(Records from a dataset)

━━━

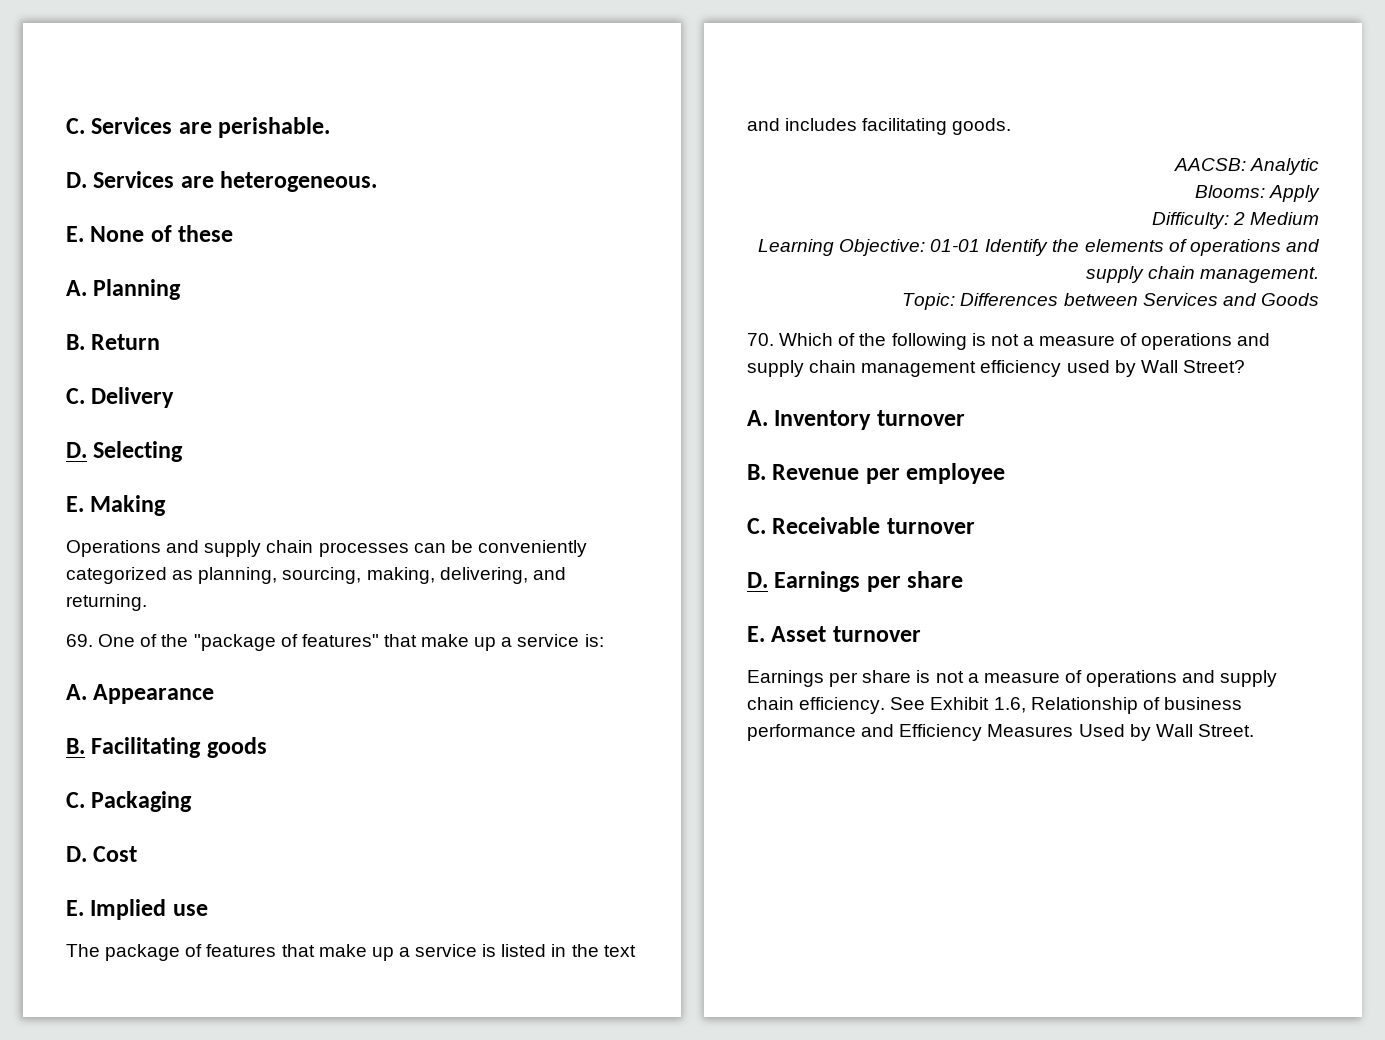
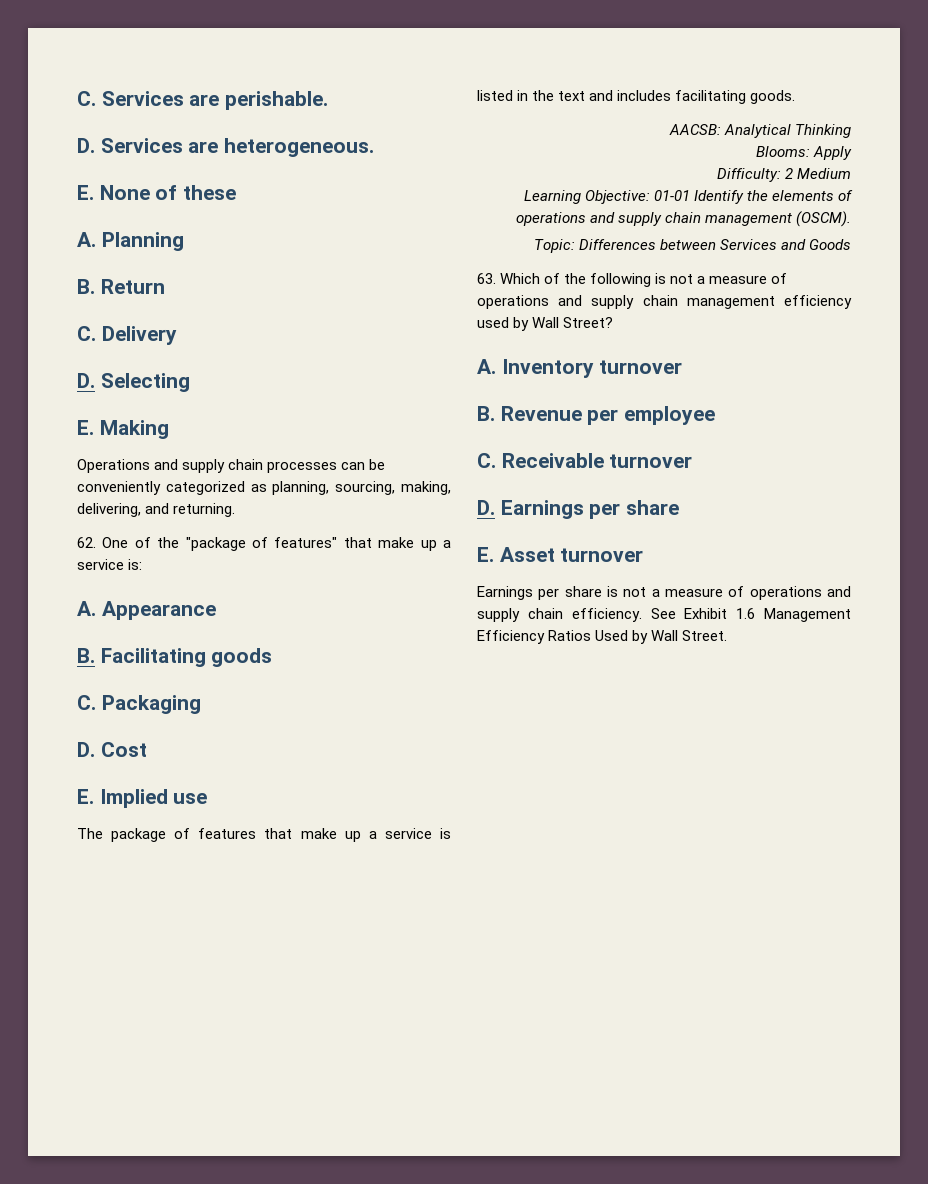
- 69. One of the "package of features" that make up a service is:
+ 62. One of the "package of features" that make up a service is:
- AACSB: Analytic
+ AACSB: Analytical Thinking
- Learning Objective: 01-01 Identify the elements of operations and supply chain management.
+ Learning Objective: 01-01 Identify the elements of operations and supply chain management (OSCM).
- 70. Which of the following is not a measure of operations and supply chain management efficiency used by Wall Street?
+ 63. Which of the following is not a measure of operations and supply chain management efficiency used by Wall Street?
- See Exhibit 1.6, Relationship of business performance and Efficiency Measures Used by Wall Street.
+ See Exhibit 1.6 Management Efficiency Ratios Used by Wall Street.

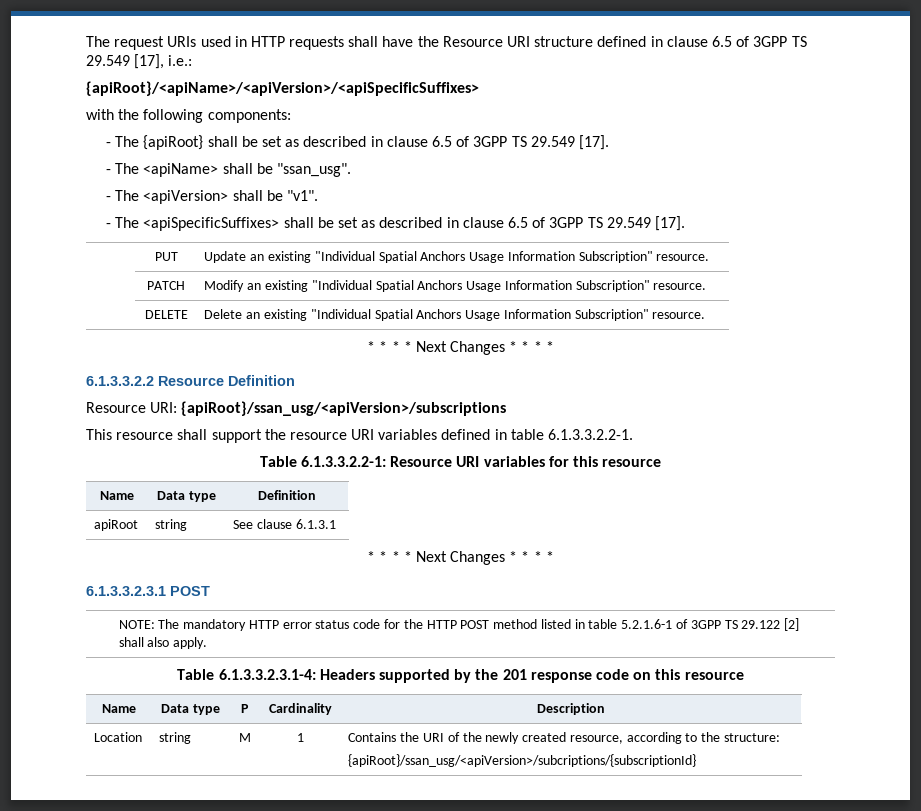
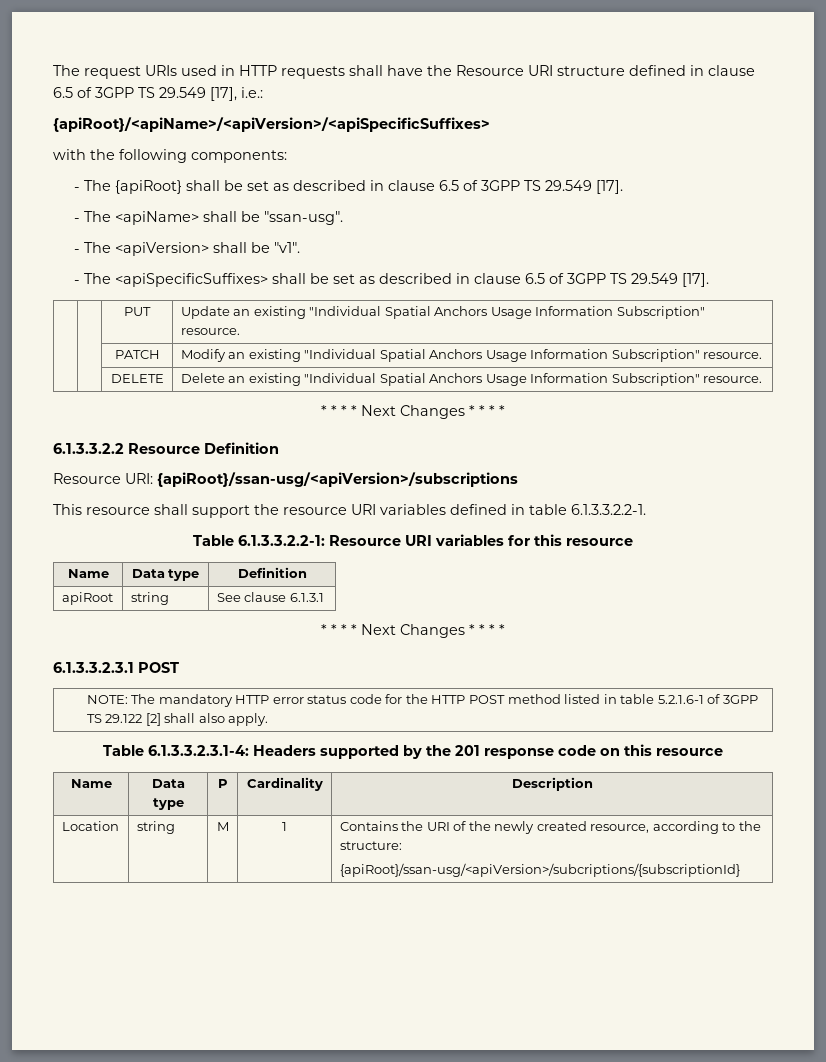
- - The <apiName> shall be "ssan_usg".
+ - The <apiName> shall be "ssan-usg".
- Resource URI: {apiRoot}/ssan_usg/<apiVersion>/subscriptions
+ Resource URI: {apiRoot}/ssan-usg/<apiVersion>/subscriptions
  Location | string | M | 1 | Contains the URI of the newly created resource, according to the structure:
- {apiRoot}/ssan_usg/<apiVersion>/subcriptions/{subscriptionId}
+ {apiRoot}/ssan-usg/<apiVersion>/subcriptions/{subscriptionId}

━━━

Exercise details
The entries should be printed again exactly as written, leaving all pictures out.

The completed task
- 69. One of the "package of features" that make up a service is:
+ 62. One of the "package of features" that make up a service is:
- AACSB: Analytic
+ AACSB: Analytical Thinking
- Learning Objective: 01-01 Identify the elements of operations and supply chain management.
+ Learning Objective: 01-01 Identify the elements of operations and supply chain management (OSCM).
- 70. Which of the following is not a measure of operations and supply chain management efficiency used by Wall Street?
+ 63. Which of the following is not a measure of operations and supply chain management efficiency used by Wall Street?
- See Exhibit 1.6, Relationship of business performance and Efficiency Measures Used by Wall Street.
+ See Exhibit 1.6 Management Efficiency Ratios Used by Wall Street.

- - The <apiName> shall be "ssan_usg".
+ - The <apiName> shall be "ssan-usg".
- Resource URI: {apiRoot}/ssan_usg/<apiVersion>/subscriptions
+ Resource URI: {apiRoot}/ssan-usg/<apiVersion>/subscriptions
  Location | string | M | 1 | Contains the URI of the newly created resource, according to the structure:
- {apiRoot}/ssan_usg/<apiVersion>/subcriptions/{subscriptionId}
+ {apiRoot}/ssan-usg/<apiVersion>/subcriptions/{subscriptionId}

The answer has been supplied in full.